Il segreto della riuscita della serie? Personaggi completamente riscritti, ma con l’inconfondibile firma registica di Gabriele Muccino. “A casa tutti bene”: un Gabriele Muccino con qualcosa di “Romanzo Criminale”, per una serie Sky che si appresta a fare incetta di ascolti.
I Ristuccia sono proprietari di un rinomato ristorante romano. Carlo e la sorella Sara aiutano i genitori a gestirlo. Carlo ha una figlia, un’ex moglie e una compagna invisa alla famiglia. Sara ha un marito infedele. L’altro fratello, Paolo, da tempo in Francia, divorziato e senza un soldo, torna per crescere il figlio. Un giorno i Mariani, altro ramo della famiglia, per avere un posto nell’attività, minacciano di far riemergere un segreto dei Ristuccia.
Gabriele Muccino ha raccontato in conferenza stampa la genesi del suo progetto
Perché fare una serie dal film
«La cosa curiosa è che non ho deciso di fare una serie dopo aver girato il film. L’idea mi è venuta mentre giravo il film», spiega Gabriele Muccino. «Ricordo che con gli attori dicemmo: non può finire così, sono personaggi troppo pieni di energia, di problematiche inespresse. Sentivo una tale forza in questi personaggi, che era un peccato lasciarli sull’isola. Ovviamente si manifestò subito l’impossibilità di tenere il cast originale: erano tutti impegnati in altri progetti. Allora abbiamo ricreato un cast che avesse la stessa forza dell’originale. Era una scommessa impegnativa, una sfida difficile, ma che ho sentito di voler portare a termine».
«Non è la prima volta che faccio esordire attori non ancora affermati», ha continuato Gabriele Muccino. «Lavorare con un cast poco conosciuto era uno stimolo forte. Con Francesco Acquaroli avevo già lavorato, ma sempre in cortometraggi. Con Laura Morante avevo lavorato in Ricordati di me. Il film finiva in modo tranchant e pessimistico. Un finale implacabile. Ero curioso di sapere come sarebbe stata la loro vita a Roma, una volta tornati a casa. Cosa sentono, come vivono, chi sono realmente. Ricreare i personaggi è stato stimolante».

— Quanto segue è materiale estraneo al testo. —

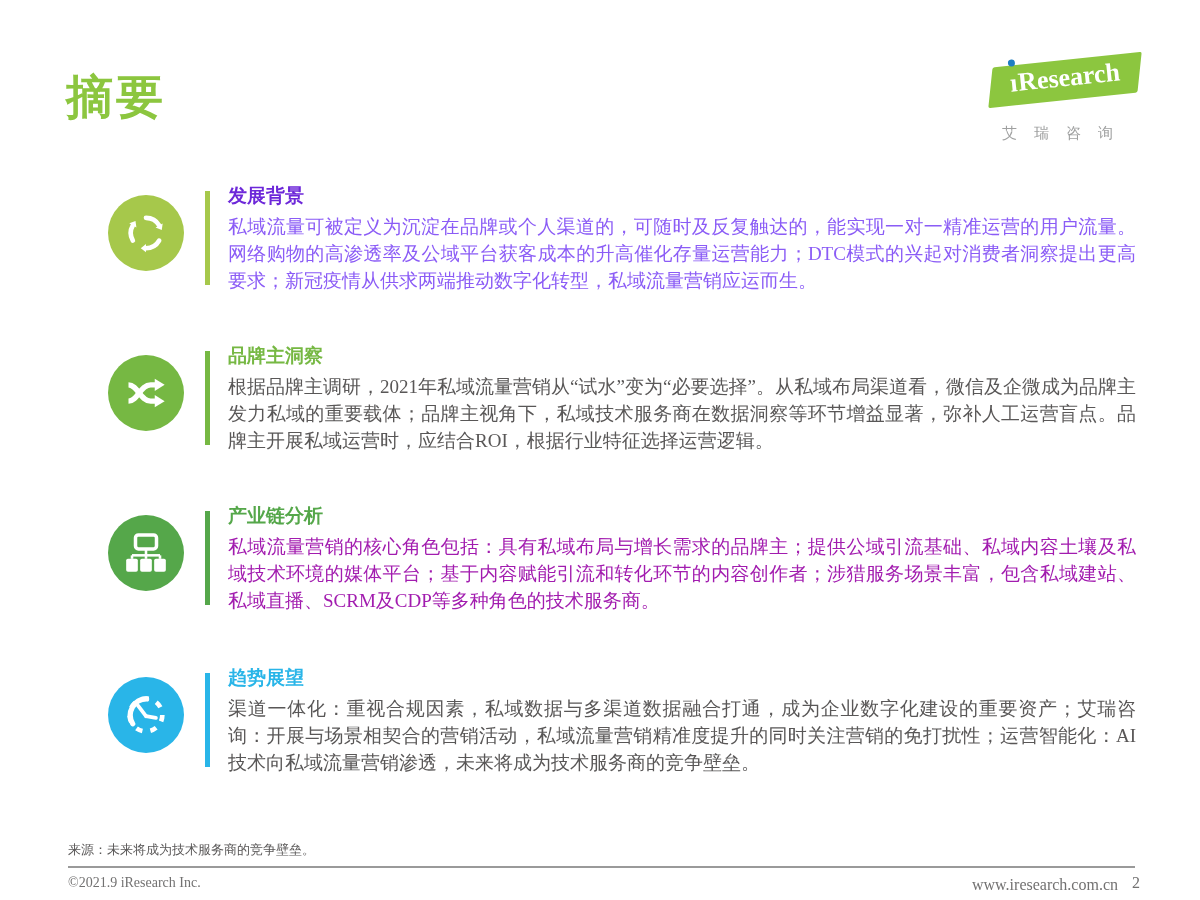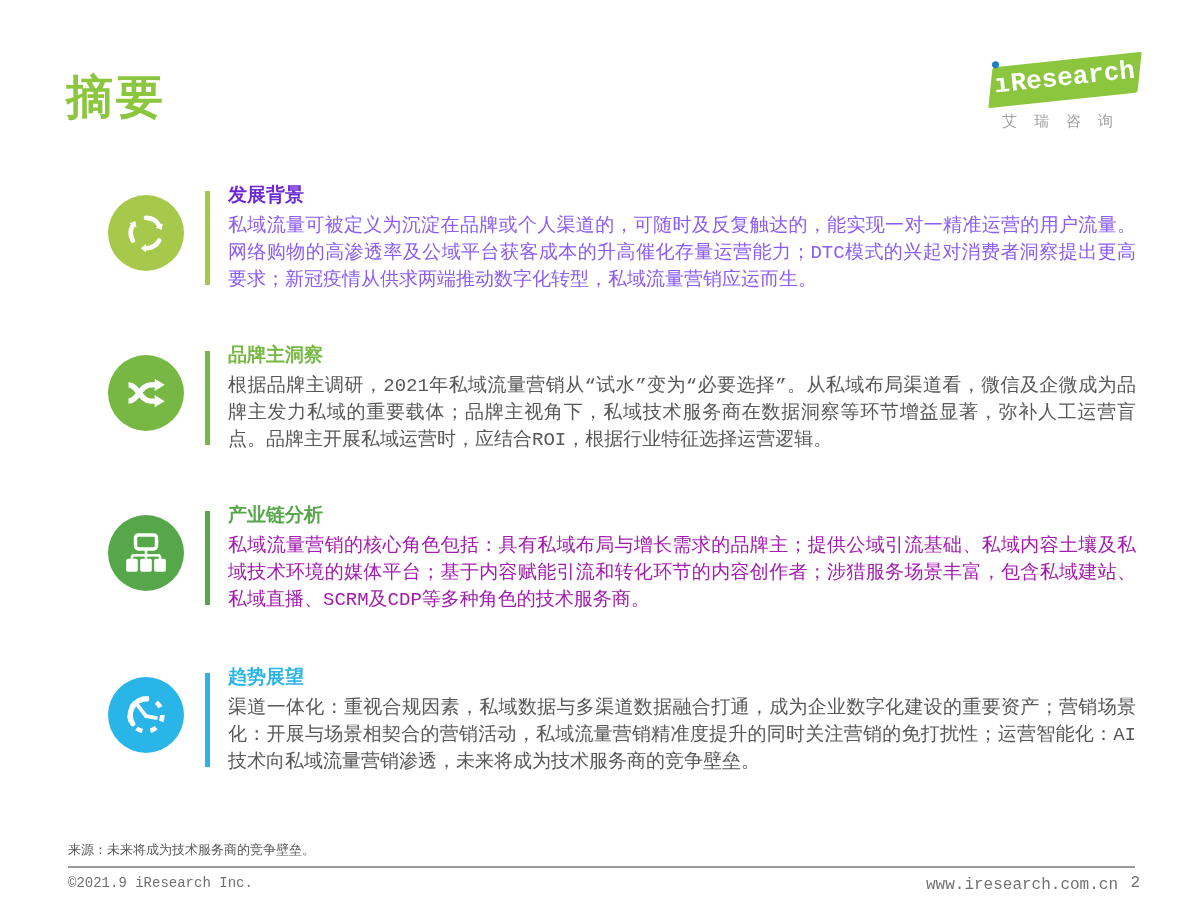--- a/index.html
+++ b/index.html
@@ -7,7 +7,7 @@
     position:relative;
     width:1200px;height:900px;
     background:#ffffff;
-    font-family:Liberation Mono, monospace;
+    font-family:Liberation Serif, serif;
     overflow:hidden;
   }
   .title{

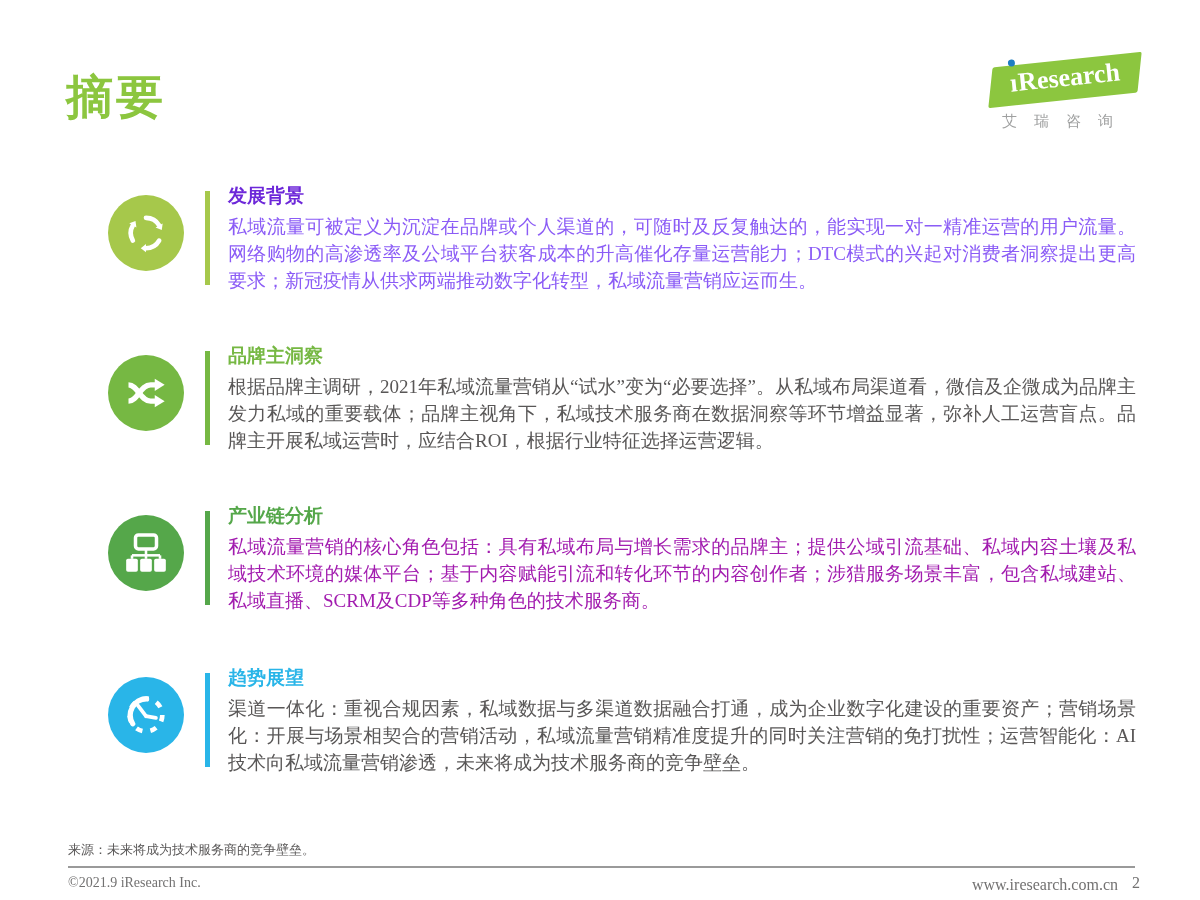--- a/index.html
+++ b/index.html
@@ -34,7 +34,7 @@
     position:absolute;left:0;top:-11px;width:7px;height:7px;border-radius:50%;
   }
   .logo-sub{
-    margin-top:12px;color:#9fa0a0;font-size:15px;
+    margin-top:24px;color:#9fa0a0;font-size:15px;
     letter-spacing:17px;text-indent:8px;white-space:nowrap;
   }
   

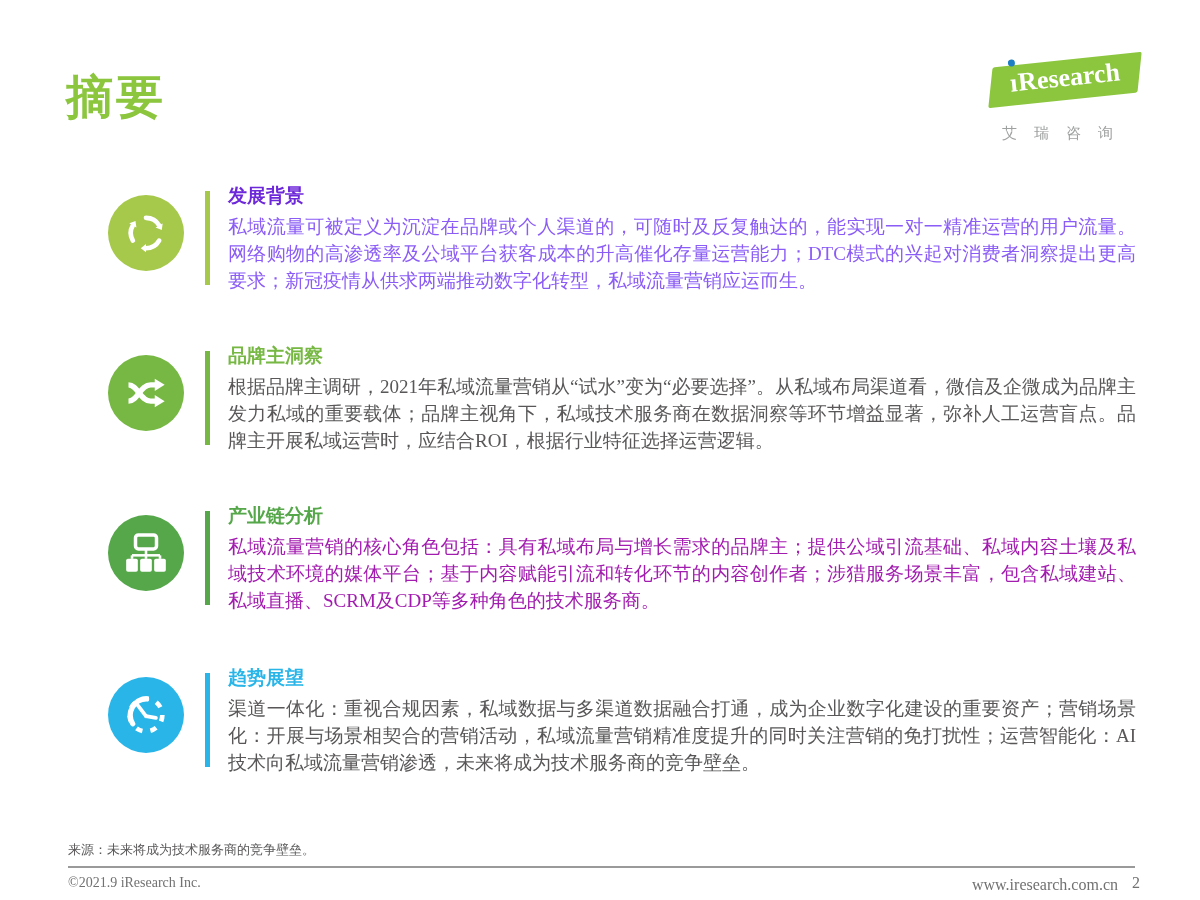--- a/index.html
+++ b/index.html
@@ -163,7 +163,7 @@
     <div class="vbar" style="background: rgb(41, 181, 232);"></div>
     <div class="sec-text">
       <p class="sec-heading" style="color: rgb(41, 181, 232);">趋势展望</p>
-      <p class="sec-body" style="color: rgb(89, 87, 87);">渠道一体化：重视合规因素，私域数据与多渠道数据融合打通，成为企业数字化建设的重要资产；营销场景化：开展与场景相契合的营销活动，私域流量营销精准度提升的同时关注营销的免打扰性；运营智能化：AI技术向私域流量营销渗透，未来将成为技术服务商的竞争壁垒。</p>
+      <p class="sec-body" style="color: rgb(89, 87, 87);">渠道一体化：重视合规因素，私域数据与多渠道数据融合打通，成为企业数字化建设的重要资产；艾瑞咨询：开展与场景相契合的营销活动，私域流量营销精准度提升的同时关注营销的免打扰性；运营智能化：AI技术向私域流量营销渗透，未来将成为技术服务商的竞争壁垒。</p>
     </div>
   </div>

«Quando abbiamo lavorato alla serie televisiva, non volevo cambiare linguaggio e renderlo convenzionale», prosegue il regista. «E non potevo trovare un regista che potesse sostituirmi, che mi assomigliasse. Avrei avuto bisogno di collaboratori, ma il mio linguaggio è personale e io insostituibile. I produttori volevano il mio linguaggio. Quindi alla fine sono rimasto per tutte le puntate della serie prodotta da Sky. La diversità riguarda solo le riprese: ci sono più primi piani perché è girato per essere visto in televisione, non al cinema. Era un progetto pericoloso sulla carta, ma ha funzionato».
Perché parlare di famiglia
«Se l’armonia in famiglia fosse la regola, vivremmo in una società senza conflitti e sopraffazione, senza il cannibalismo degli uomini sugli uomini. Le dinamiche strutturali che tengono insieme le famiglie, l’uomo che cerca consenso e potere all’interno comunità, sono le stesse da sempre. L’uomo non impara nulla. Ripete da sempre gli stessi schemi. L’avidità è alla base dei comportamenti umani e di conseguenza è una delle forze che muove il cinema come forma d’arte. Per questo non smetterei mai di parlare di famiglia», ha concluso Gabriele Muccino.